The Yamamori family is finally absorbed into the Muraoka clan along with the control of Hiroshima. This doesn’t sit well with the Akashi family who control much of Western Japan. So, Yamamori allies itself with Akashi’s enemy, the Shinwa group. With the lines drawn, the next chapter in this bloody epic is set.
Final Episode (1974) is the bloody conclusion to series as the Yakuza tries to go legit – at least cosmetically by restructuring themselves as the Tensei coalition. However, old habits die hard and internal strife raises its ugly head, causing a new wave of violence and bloodshed. It is 1965 and the series has come full circle with the anniversary of the atomic bomb. No matter how respectable a front the Yakuza try to maintain they can’t change what they are.
In a nice touch, a booklet is included that maps out the various clans, their significant members and their relation to each other over the course of all five films. This is extremely helpful to neophytes who have trouble remembering who’s who and what happened when.

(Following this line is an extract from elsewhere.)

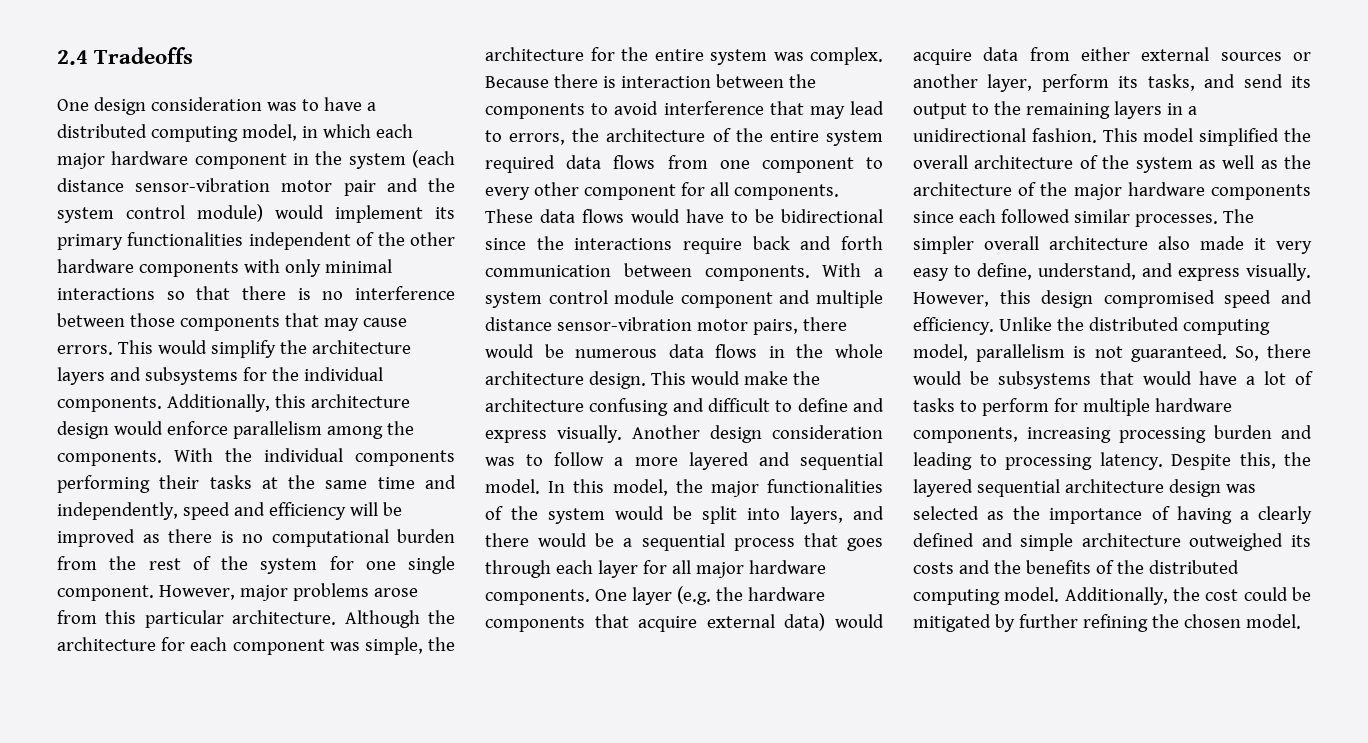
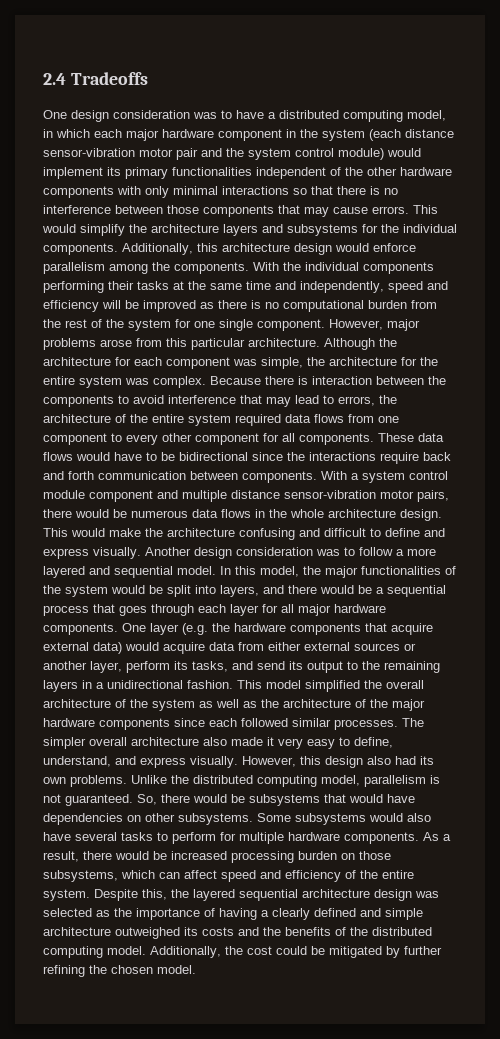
- However, this design compromised speed and efficiency.
+ However, this design also had its own problems.
- So, there would be subsystems that would have a lot of tasks to perform for multiple hardware components, increasing processing burden and leading to processing latency.
+ So, there would be subsystems that would have dependencies on other subsystems. Some subsystems would also have several tasks to perform for multiple hardware components. As a result, there would be increased processing burden on those subsystems, which can affect speed and efficiency of the entire system.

The bonus disc starts off with “Friedkin on Fukasaku,” an interview with the legendary director who talks about meeting Fukasaku. He recounts his impressions of the man and how his style of filmmaking differed from the masters of classic Japanese cinema (Ozu, Kurosawa, et al). Friedkin points out how Fukasaku’s films, like U.S. films in the ‘70s, featured gritty action sequences that made you feel like you were inside the frame.
“Jitsuroku: Reinventing a Genre” examines this sub-genre of Yakuza films in which the events are based on true stories or historical record. Fukasaku biographer Sadao Yamane talks about the kind of society the director came out of and how it informed his work. His son and contemporary filmmakers talk about his movies and the personal philosophy they espouse.
“Boryoku: Fukasaku and the Art of Violence” is an examination of how violence is depicted in his movies. There is interview footage with the man himself as he talks about expressing the violent and restless tendencies that came out of the postwar period.
“Kantoku: Remembering the Director” features Fukasaku’s son and two of his collaborators talking about what it was like to work with him. He was not just exclusively a Yakuza genre filmmaker—he did period films, science fiction and war movies.
David Kaplan, co-author of Yakuza: Japan’s Criminal Underworld, talks about the history and evolution of the Yakuza on the “Kaplan on the Yakuza” featurette. Its roots lay in the samurai culture of ancient Japan. A thriving black market rose out of the ashes of post-World War II chaos and naturally the Yakuza become prominent.
Rounding out the extras is “Translating Fukasaku” with Linda Hoaglund talking about working on the subtitling into English of his movies. She loves his outrageous and colourful characters and how she tried to convey to an English-speaking audience, the visceral, emotional impact that they had on Japanese ones.
For quite some time Home Vision has released some of the finest examples of Yakuza cinema. They’ve hit the mother load with this fantastic box set that features some of Fukasaku’s best work. For people only familiar with his controversial swan song, Battle Royale (2000), The Yakuza Papers is an exciting, crime epic influenced by the dropping of two atomic bombs that helped defeat Japan, bring about an end to World War II and shape the prevailing attitude of its people for years to come.